Édito par Fabrice Piault, rédacteur en chef adjoint

Photo PHOTO OLIVIER DION

Faut-il, comme les auteurs américains, se dire "soulagés" par l’accord intervenu la semaine dernière entre Amazon et la filiale d’Hachette aux Etats-Unis après six mois de conflit ouvert ? Sans doute puisque, si l’on en croit les communiqués de l’un et de l’autre, le contrat, comme celui signé quelques semaines plus tôt par Simon & Schuster avec le cybermarchand, laisse à l’éditeur le droit de fixer les prix publics de ses livres numériques. Cette forme particulière de prix fixe fondée sur un "contrat de mandat" lui donne la possibilité de préserver ses revenus et ceux de ses auteurs en limitant les discounts spectaculaires auxquels procède Amazon au prix de pertes abyssales pour faire du livre un produit d’appel pour son Kindle et pour les autres rayons de son hypermarché en ligne.

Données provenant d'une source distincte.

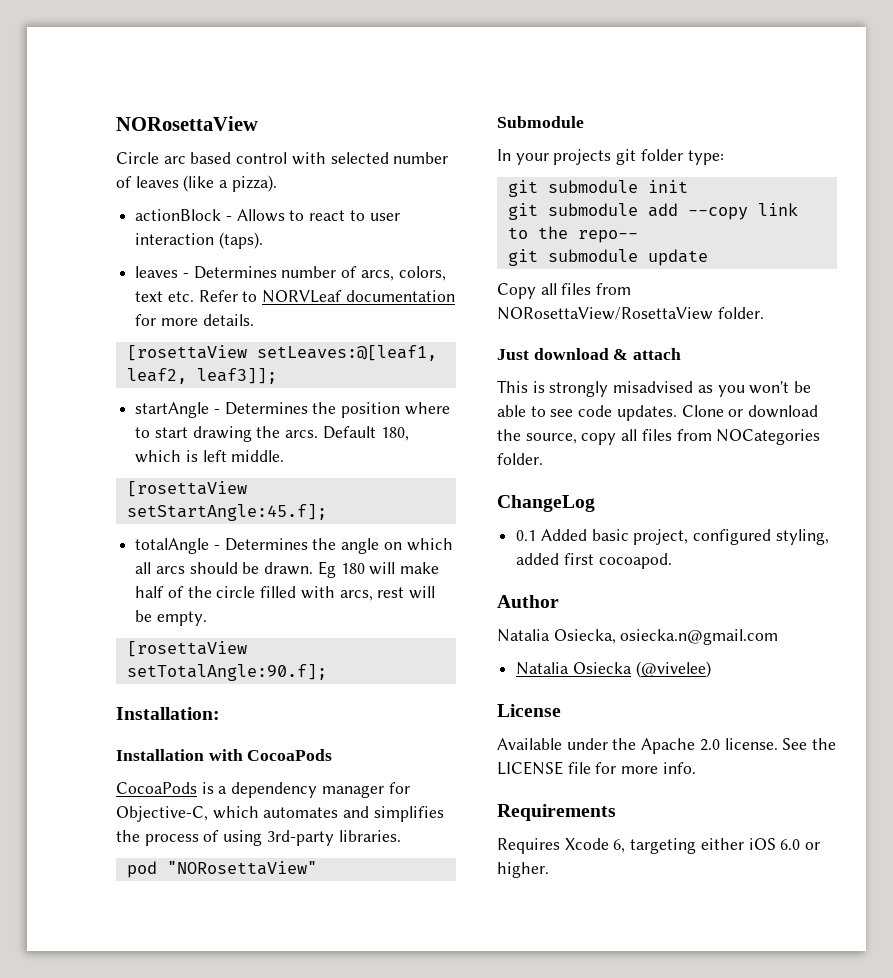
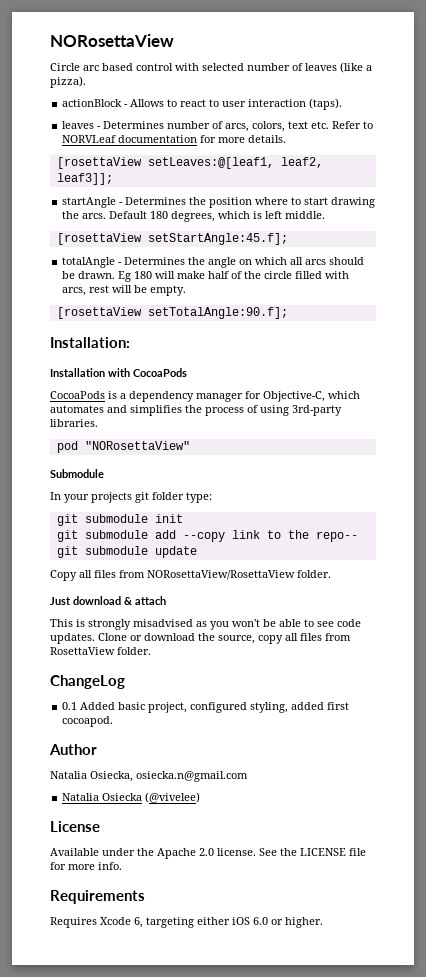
[380,427,409,441] 180, -> [150,211,216,222] 180 degrees,
[716,429,821,445] NOCategories -> [50,647,115,655] RosettaView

Au-delà, l’accord constitue aussi un signal positif, pour les éditeurs et les auteurs américains d’abord, pour ceux du reste du monde ensuite, confrontés, même dans les pays de prix fixe, aux tendances hégémoniques d’Amazon. Il montre que, même dans un contexte difficile, où l’on a pu voir un Etat se saisir contre les éditeurs de la loi antitrust pour venir finalement soutenir une tendance monopolistique sur le marché du livre, il est possible de réintroduire des règles qui préservent la diversité indispensable des circuits de vente du livre tout en conservant toute sa place à un commerçant en ligne qui a su démontrer une réelle capacité d’innovation.

Si l’analogie entre Amazon et Dark Vador proposée l’été dernier par le libraire Renny Aupetit a du sens, ce n’est pas par la diabolisation à laquelle elle semble procéder, mais par le rappel de ce qu’Amazon a d’abord été une sorte d’Anakin Skywalker avant de basculer "du côté obscur". Respect des règles de la concurrence, respect de ses partenaires dans la chaîne du livre, respect de ses propres salariés dans ses entrepôts, respect de ses obligations fiscales et ainsi de ses propres clients… Il est vrai qu’Amazon a beaucoup à faire pour retrouver l’esprit qui l’animait dans sa jeunesse. Mais il est de l’intérêt de la diversité de la création, et partant de la vitalité de la démocratie, de l’y aider par tous les moyens, fussent-ils musclés.